## Dataset content
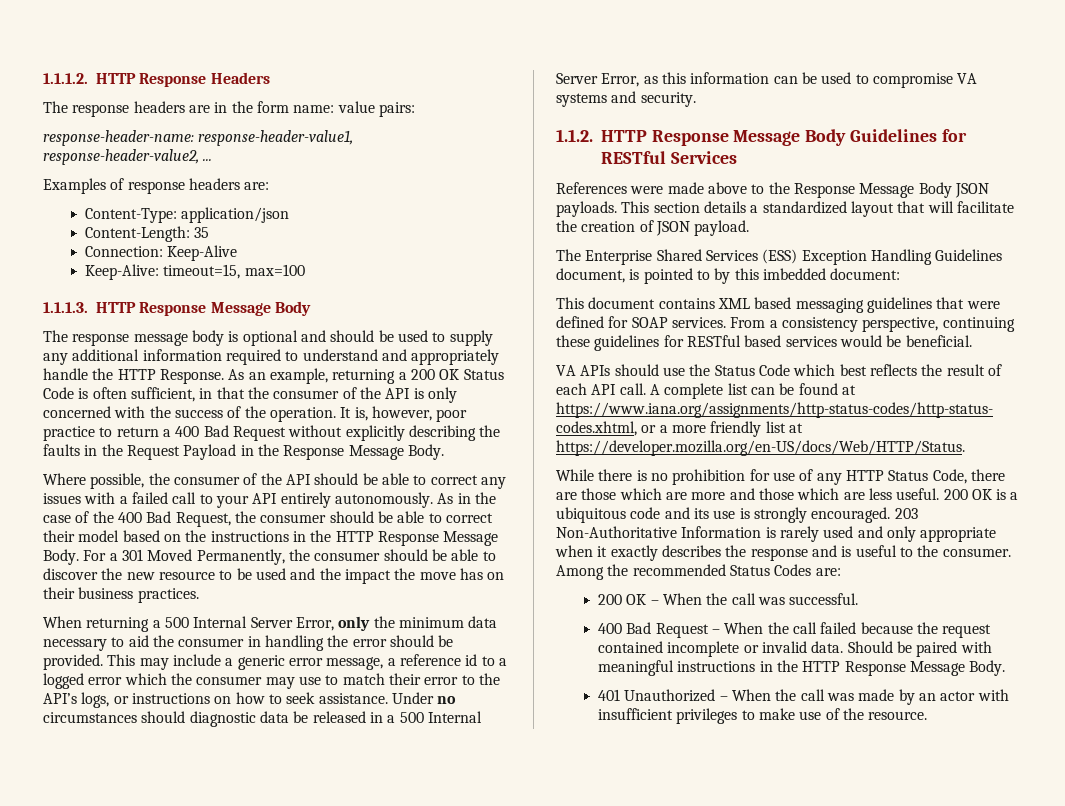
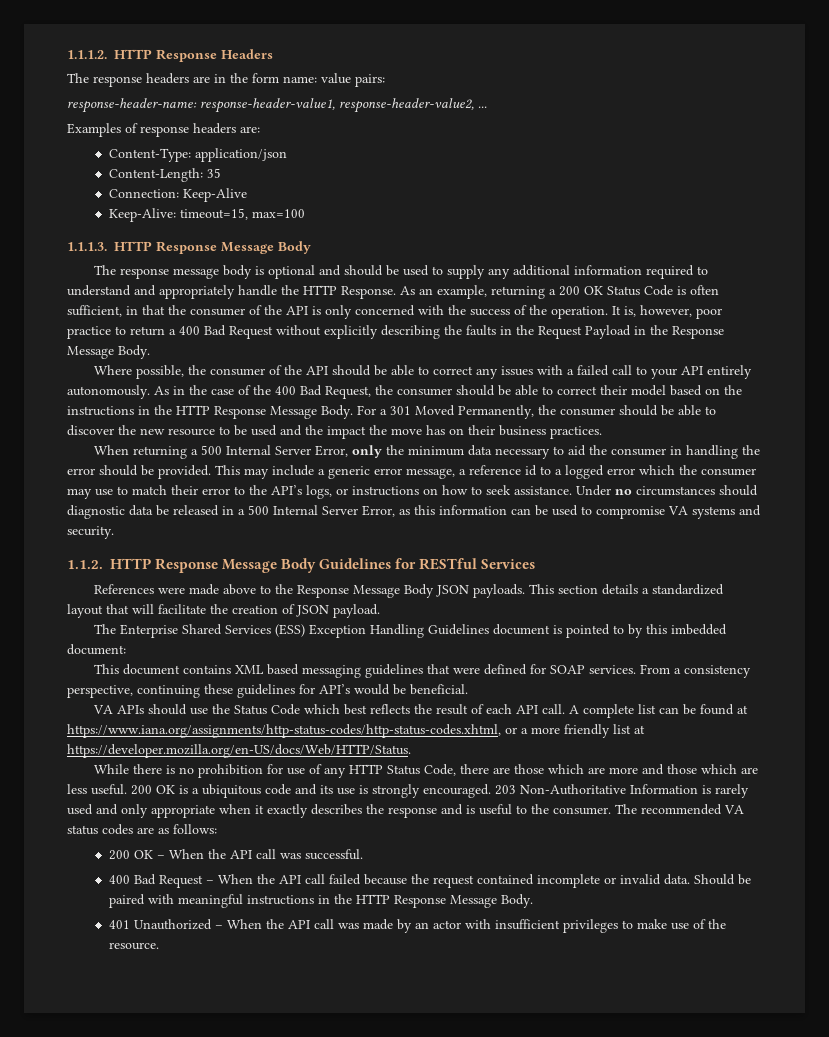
- The Enterprise Shared Services (ESS) Exception Handling Guidelines document, is pointed to by this imbedded document:
+ The Enterprise Shared Services (ESS) Exception Handling Guidelines document is pointed to by this imbedded document:
- From a consistency perspective, continuing these guidelines for RESTful based services would be beneficial.
+ From a consistency perspective, continuing these guidelines for API’s would be beneficial.
- Among the recommended Status Codes are:
+ The recommended VA status codes are as follows:
- 200 OK – When the call was successful.
+ 200 OK – When the API call was successful.
- 400 Bad Request – When the call failed because the request contained incomplete or invalid data.
+ 400 Bad Request – When the API call failed because the request contained incomplete or invalid data.
- 401 Unauthorized – When the call was made by an actor with insufficient privileges to make use of the resource.
+ 401 Unauthorized – When the API call was made by an actor with insufficient privileges to make use of the resource.

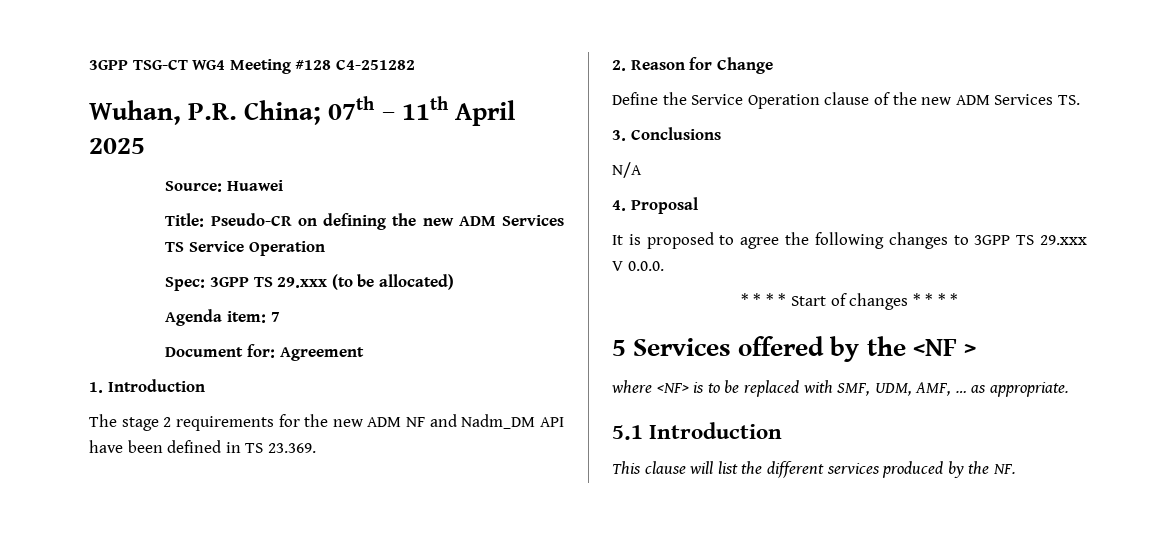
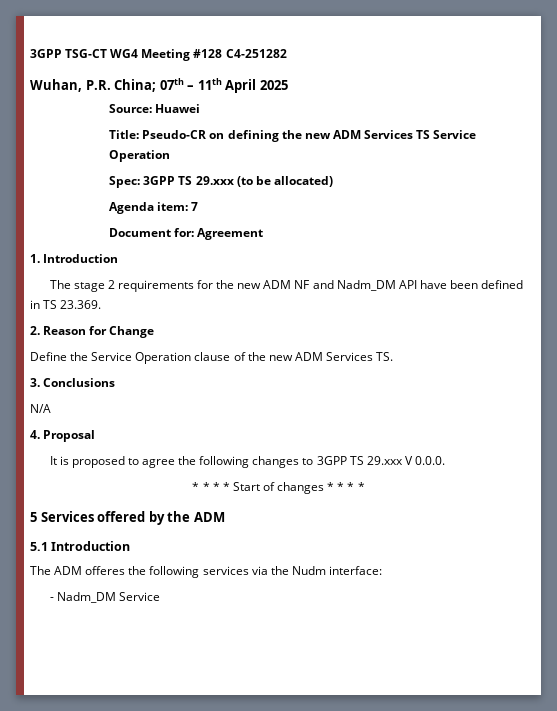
- 5 Services offered by the <NF >
- where <NF> is to be replaced with SMF, UDM, AMF, … as appropriate.
+ 5 Services offered by the ADM
  5.1 Introduction
- This clause will list the different services produced by the NF.
+ The ADM offeres the following services via the Nudm interface:
+ - Nadm_DM Service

## Exercise aim
Copy out, unchanged, the span of lines beginning with the one that includes "API call was made" and running through the final line of the material above. Leave the pictures out.

## Task answer
+ 401 Unauthorized – When the API call was made by an actor with insufficient privileges to make use of the resource.

- 5 Services offered by the <NF >
- where <NF> is to be replaced with SMF, UDM, AMF, … as appropriate.
+ 5 Services offered by the ADM
  5.1 Introduction
- This clause will list the different services produced by the NF.
+ The ADM offeres the following services via the Nudm interface:
+ - Nadm_DM Service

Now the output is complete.